Starting with the line below that holds "color: #b91c1c ->" and stopping after the line that holds "font-size: 10px ->", transcribe the lines exactly, leaving out all pictures.

[[ Records supplied, beginning ]]

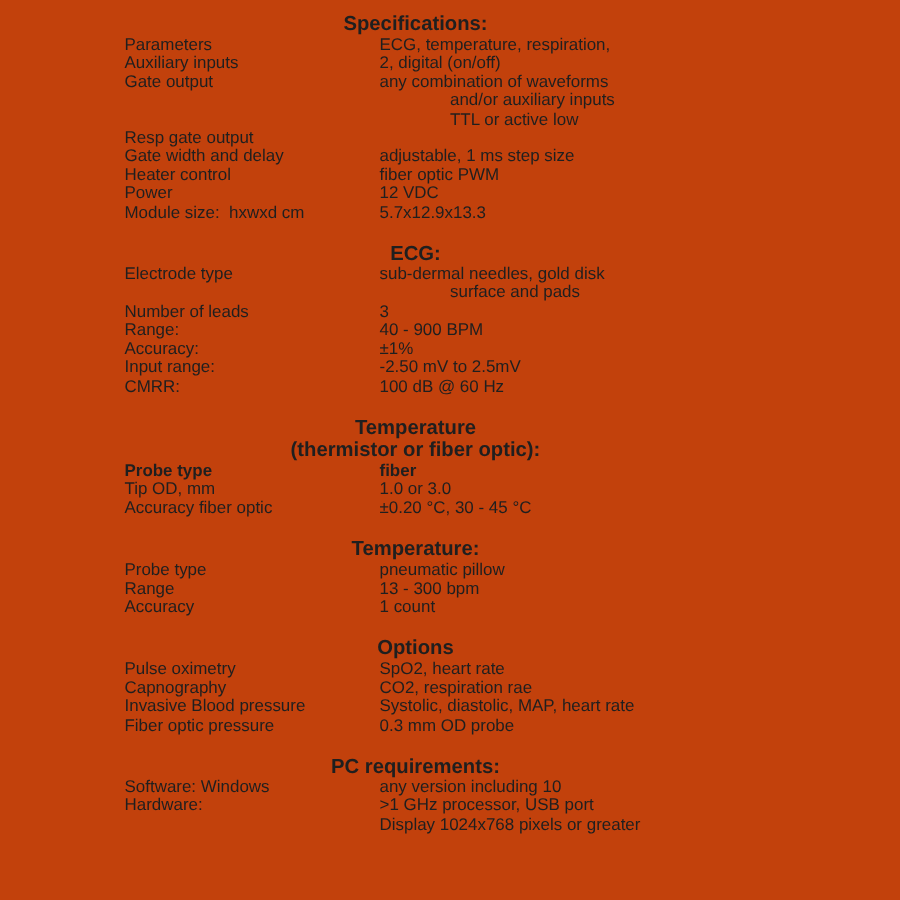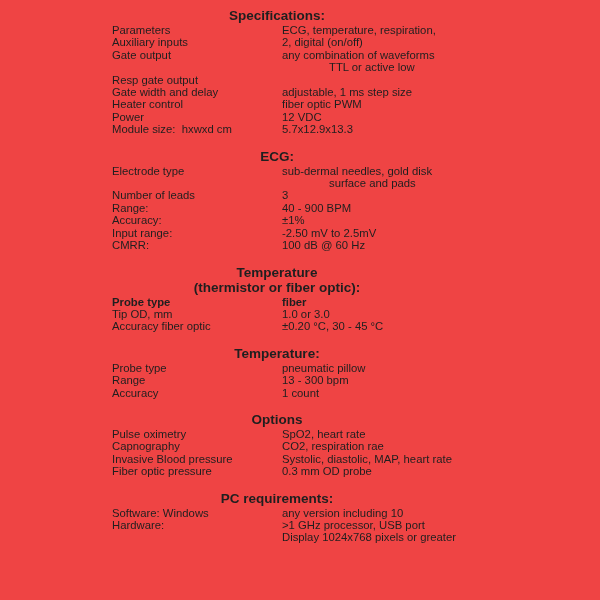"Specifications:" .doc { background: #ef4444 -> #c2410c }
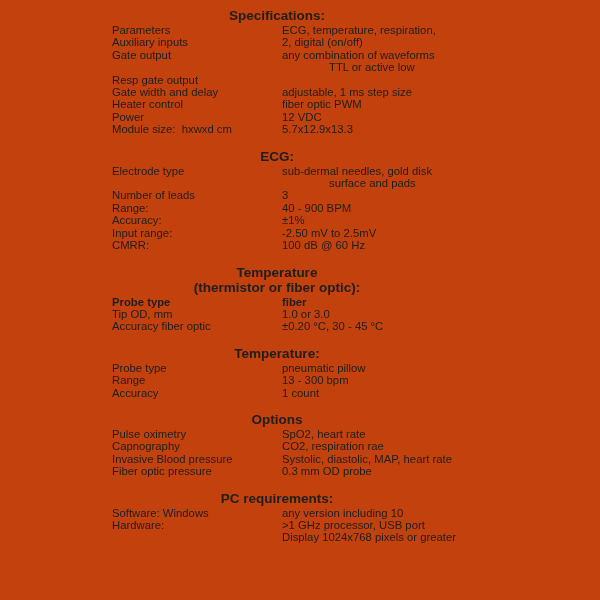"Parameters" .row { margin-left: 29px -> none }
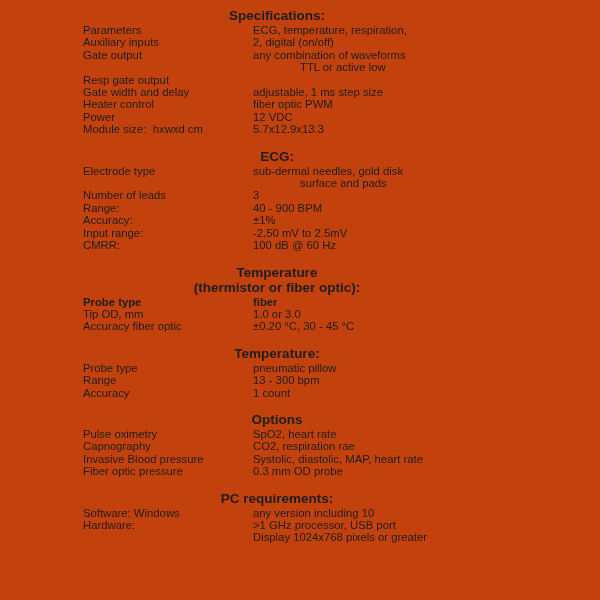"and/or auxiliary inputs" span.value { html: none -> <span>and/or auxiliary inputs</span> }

[[ Records supplied, end ]]
[[ Records supplied, beginning ]]

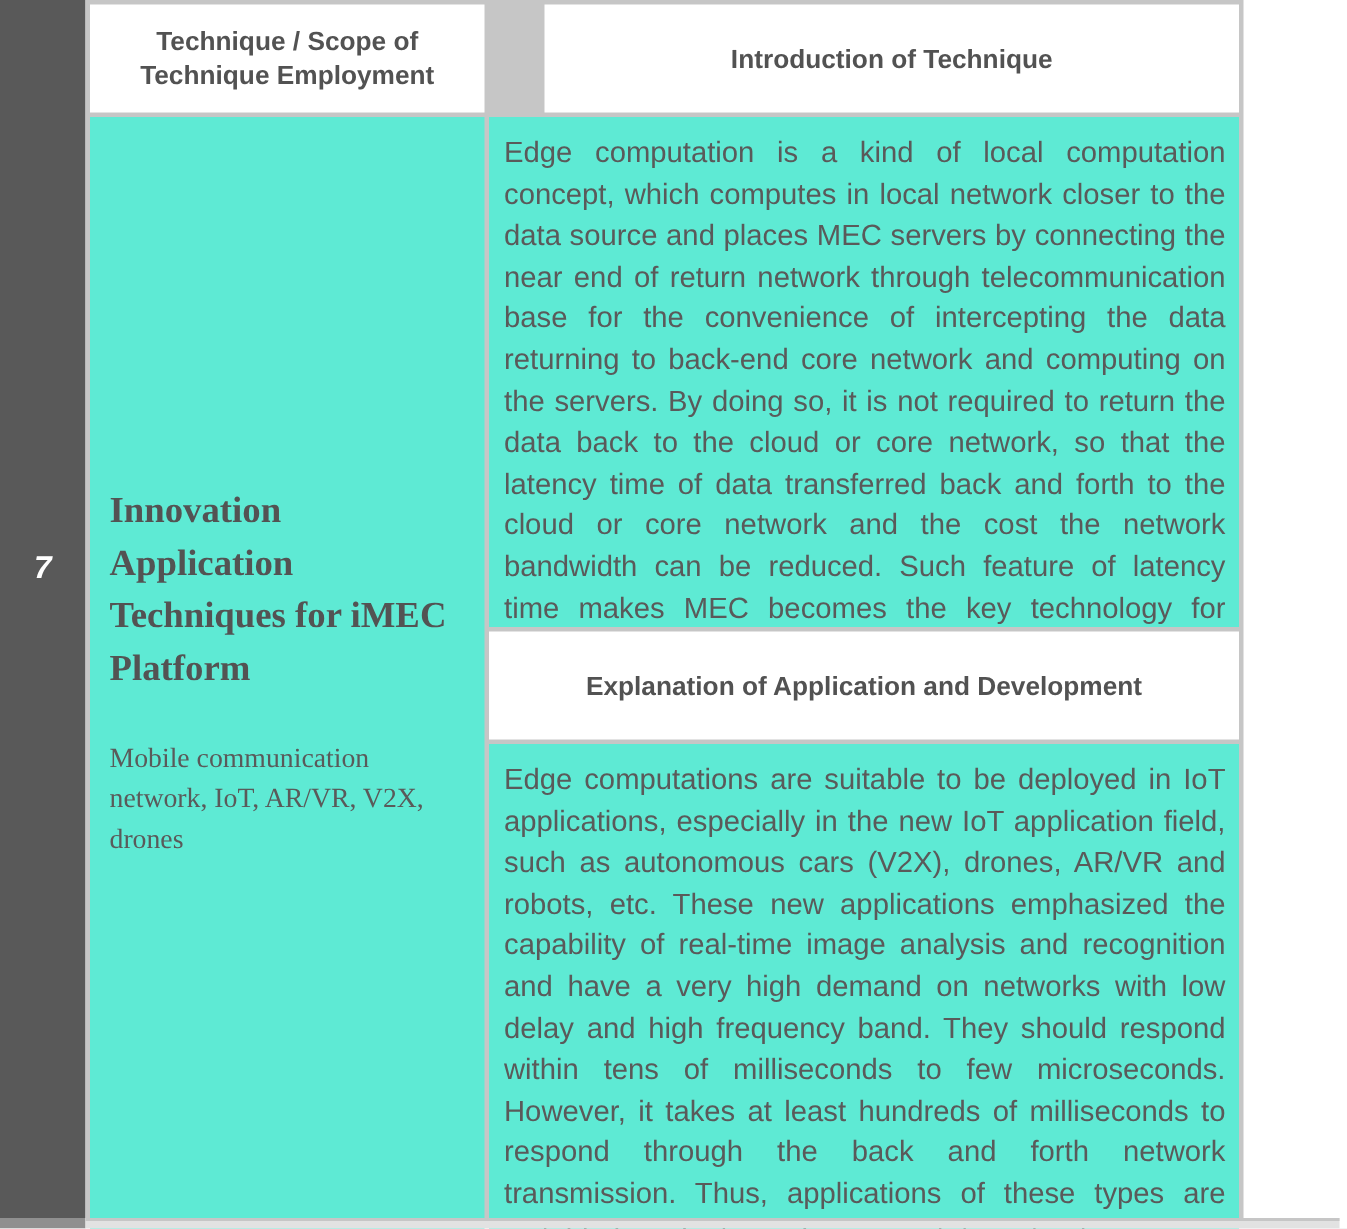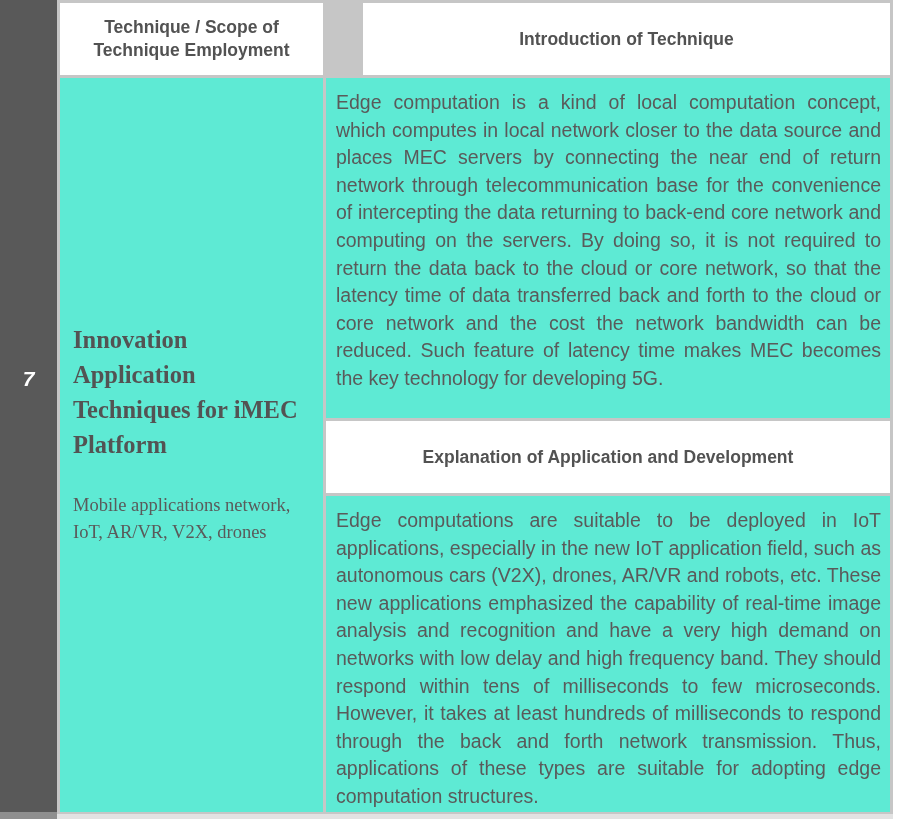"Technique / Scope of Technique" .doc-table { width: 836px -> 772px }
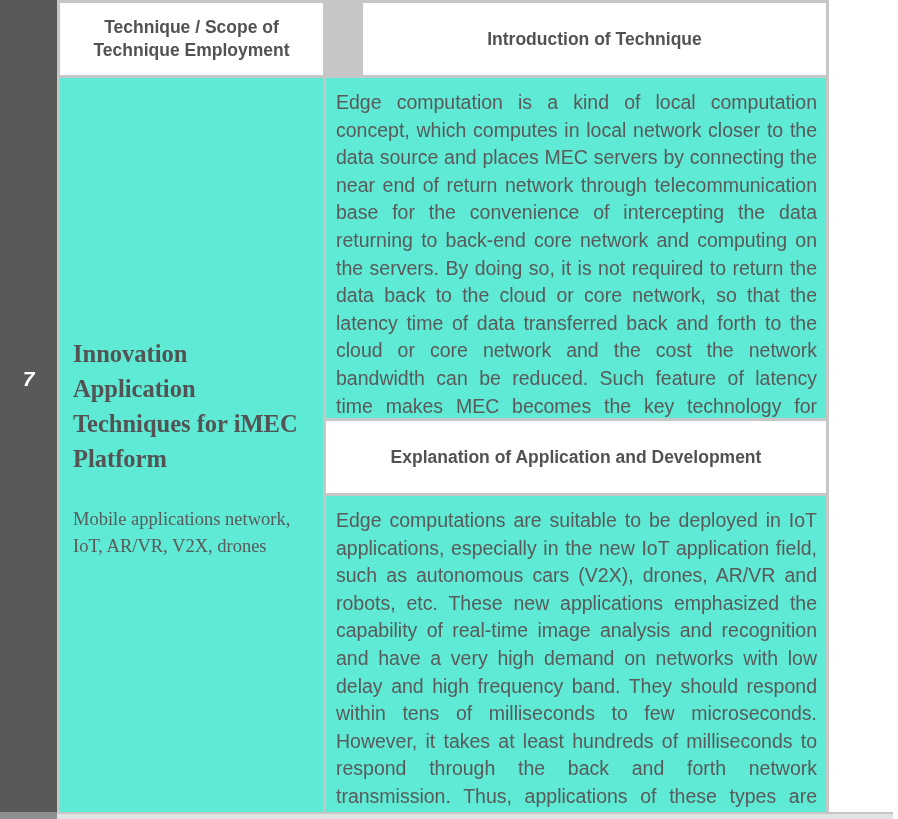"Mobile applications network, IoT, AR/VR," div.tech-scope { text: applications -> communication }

[[ Records supplied, end ]]
[[ Records supplied, beginning ]]

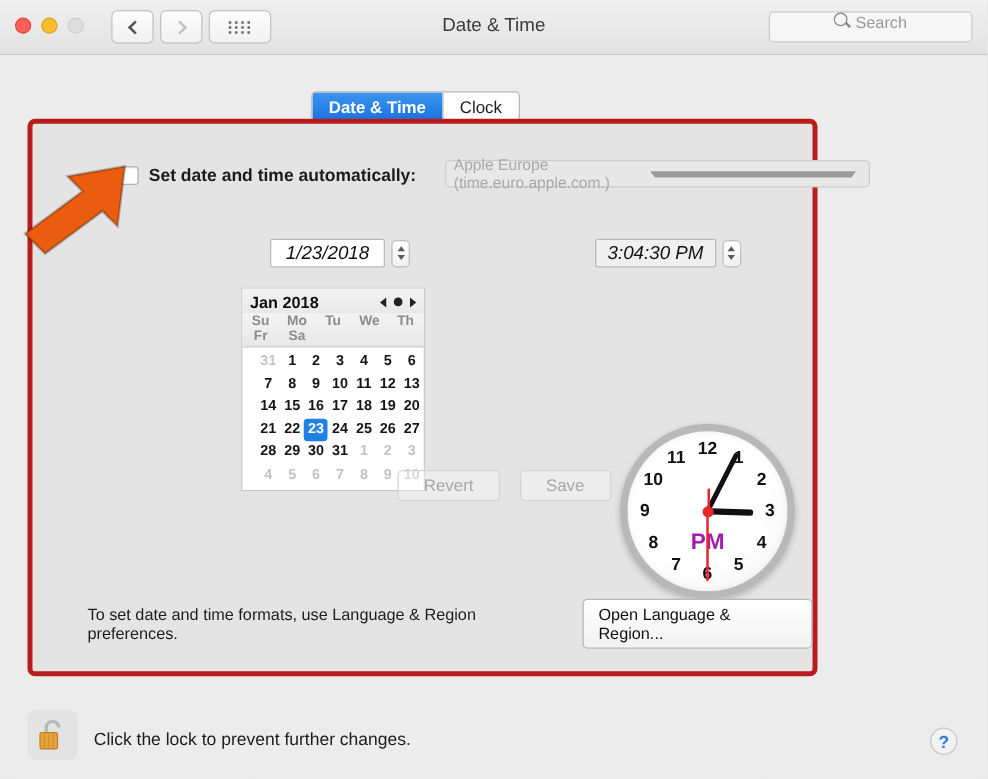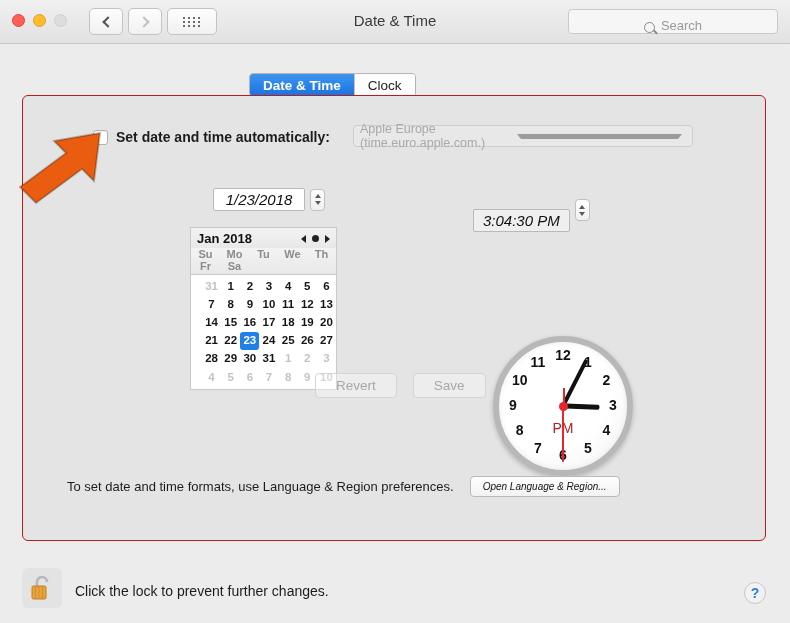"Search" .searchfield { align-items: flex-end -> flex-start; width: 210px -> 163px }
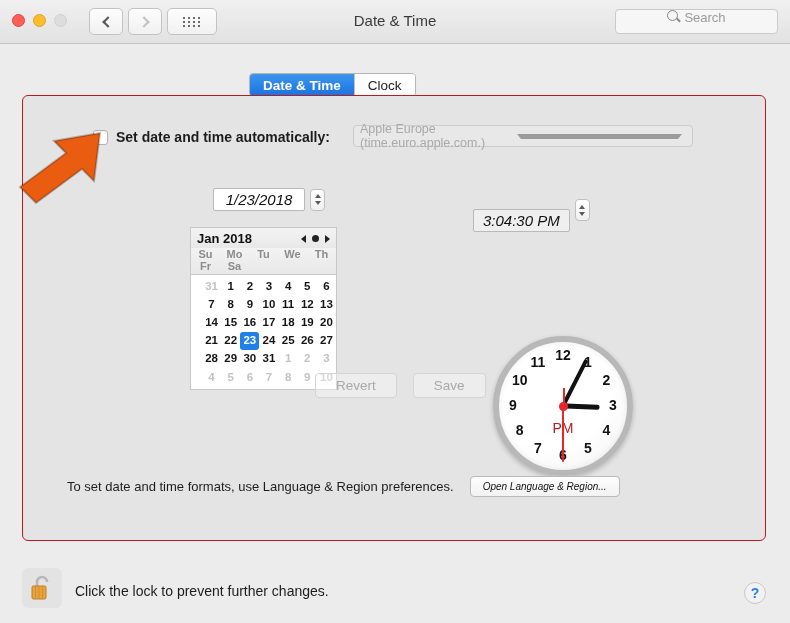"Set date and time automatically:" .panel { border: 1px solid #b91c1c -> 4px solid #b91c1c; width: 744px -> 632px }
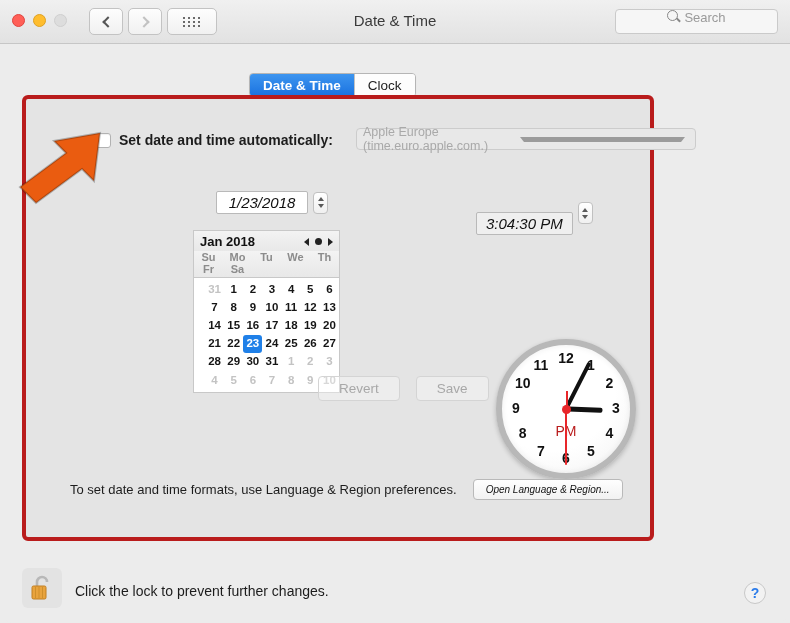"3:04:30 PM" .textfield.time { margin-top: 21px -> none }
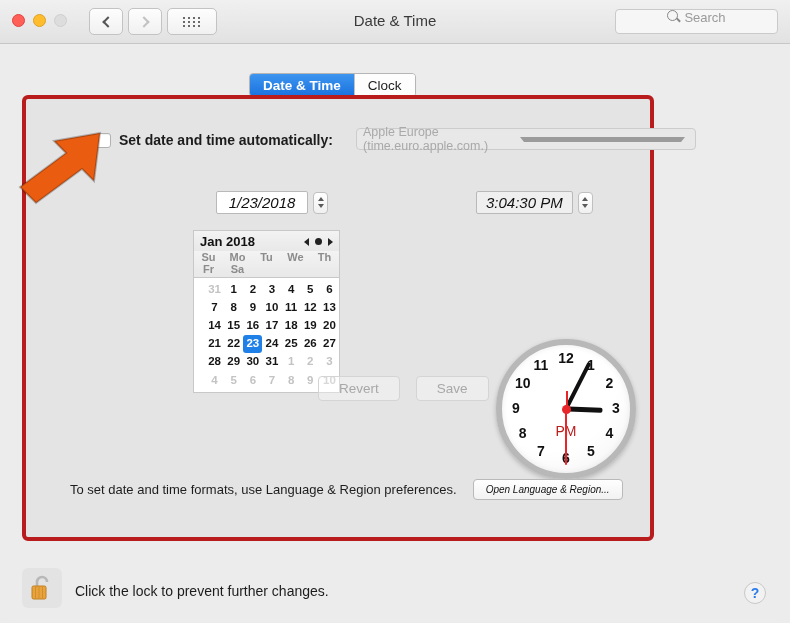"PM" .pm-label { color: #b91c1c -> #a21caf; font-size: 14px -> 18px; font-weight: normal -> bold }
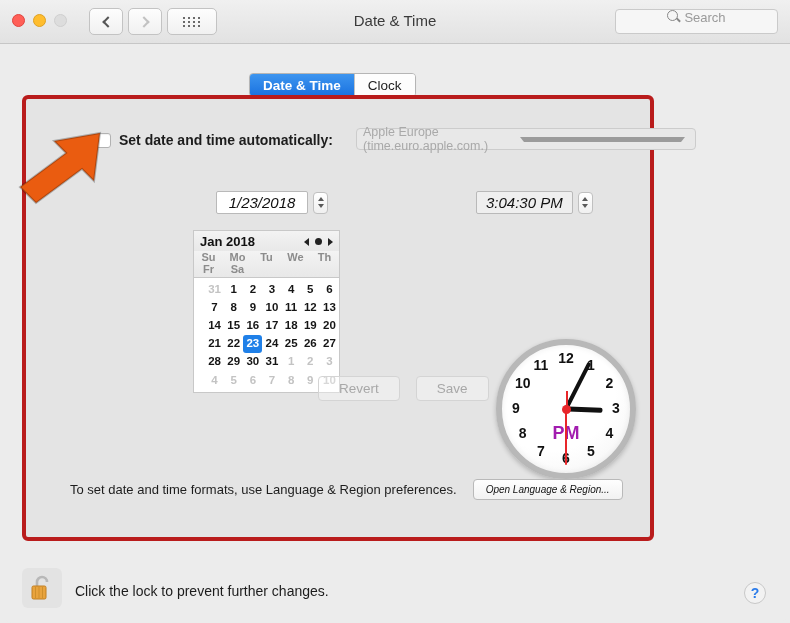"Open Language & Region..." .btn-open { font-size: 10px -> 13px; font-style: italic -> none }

[[ Records supplied, end ]]

Answer to this exercise
"PM" .pm-label { color: #b91c1c -> #a21caf; font-size: 14px -> 18px; font-weight: normal -> bold }
"Open Language & Region..." .btn-open { font-size: 10px -> 13px; font-style: italic -> none }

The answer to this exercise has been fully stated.